Il aurait dû mourir, cette fois-ci devait être la bonne. Il s’était pendu gaiement après avoir avalé une dizaine de comprimés jaunes. Deux minutes suspendu à la mort, le nœud a lâché. Et le voici, retombant avec fracas sur le parquet de sa vie. Quatre heures plus tard, il avait eu le malheur d’être découvert par les pompiers. Son abruti de voisin avait dû s’en mêler, il avait la sale manie de vouloir attenter à sa mort dès que l’occasion se présentait. C’est ainsi, dans une ambulance filant à toute allure sur l’Avenue du Temps, que j’ai rencontré Théo. Il avait une petite tête toute ronde et j’ai immédiatement voulu accrocher un peu de vent à son poignet, à l’endroit même où il a la coutume de faire glisser de temps à autre une lame de rasoir pour vérifier que son sang reste bien rouge.
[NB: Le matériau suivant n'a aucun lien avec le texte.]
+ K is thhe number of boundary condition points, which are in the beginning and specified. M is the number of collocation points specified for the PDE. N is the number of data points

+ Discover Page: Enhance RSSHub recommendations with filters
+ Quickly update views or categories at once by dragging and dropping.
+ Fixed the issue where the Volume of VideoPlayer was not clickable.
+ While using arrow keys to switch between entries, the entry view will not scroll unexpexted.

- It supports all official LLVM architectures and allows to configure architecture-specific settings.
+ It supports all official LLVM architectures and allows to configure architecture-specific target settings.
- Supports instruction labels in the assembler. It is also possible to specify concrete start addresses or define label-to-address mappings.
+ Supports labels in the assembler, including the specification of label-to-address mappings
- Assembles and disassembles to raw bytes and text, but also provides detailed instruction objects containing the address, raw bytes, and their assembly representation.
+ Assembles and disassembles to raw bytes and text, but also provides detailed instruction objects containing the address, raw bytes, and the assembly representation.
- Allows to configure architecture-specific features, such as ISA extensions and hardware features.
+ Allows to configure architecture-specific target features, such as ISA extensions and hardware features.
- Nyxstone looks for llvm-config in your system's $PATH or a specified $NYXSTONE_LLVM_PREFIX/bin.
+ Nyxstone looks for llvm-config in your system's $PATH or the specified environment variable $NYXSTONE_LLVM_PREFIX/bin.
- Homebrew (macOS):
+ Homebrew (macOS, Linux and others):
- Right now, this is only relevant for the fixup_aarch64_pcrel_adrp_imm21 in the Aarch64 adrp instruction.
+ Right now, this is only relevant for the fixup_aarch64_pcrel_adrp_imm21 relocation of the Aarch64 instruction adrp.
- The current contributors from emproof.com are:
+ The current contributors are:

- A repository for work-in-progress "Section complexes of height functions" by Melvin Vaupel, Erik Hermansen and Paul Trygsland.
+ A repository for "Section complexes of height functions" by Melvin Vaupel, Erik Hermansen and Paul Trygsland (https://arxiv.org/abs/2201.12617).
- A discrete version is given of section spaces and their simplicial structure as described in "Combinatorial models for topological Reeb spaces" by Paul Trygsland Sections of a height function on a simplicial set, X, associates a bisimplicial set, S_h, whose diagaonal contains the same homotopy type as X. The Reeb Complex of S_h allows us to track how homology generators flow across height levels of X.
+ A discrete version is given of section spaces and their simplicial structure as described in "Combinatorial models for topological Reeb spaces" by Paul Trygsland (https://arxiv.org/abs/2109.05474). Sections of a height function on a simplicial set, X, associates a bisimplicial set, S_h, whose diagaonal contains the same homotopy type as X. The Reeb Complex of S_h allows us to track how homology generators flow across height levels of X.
Il me jetait un regard l’air de dire « laisse-moi crever va ». C’est comme ça que je l’ai rencontré. Avec sa voix d’automne et son rouge intérieur et son bleu à l’œil. Alors j’ai posé des mots au-dessus de son épaule, des mots en forme d’accolades, ceux qu’on utilise maladroitement quand on veut prouver que la vie vaut la peine. Théo s’en foutait, il n’était plus que glaise, apaise-t-on la terre?  Il raconta sans ciller le soir où il avait essayé de se glisser dans son four, puis le jour où il avait inhalé un mix cocaïne/aspirine en sautant d’un bus en marche; et cette fois-ci et cette fois-là. Son pessimisme avait quelque chose de fascinant,  je le regardais comme on observe une tempête au travers le double vitrage de son salon. Il faisait partie de ces instants que l’on voit en pensant pouvoir les ressentir. Il n’en était rien ; j’étais aveugle, il était sourd, et le matin se relevait.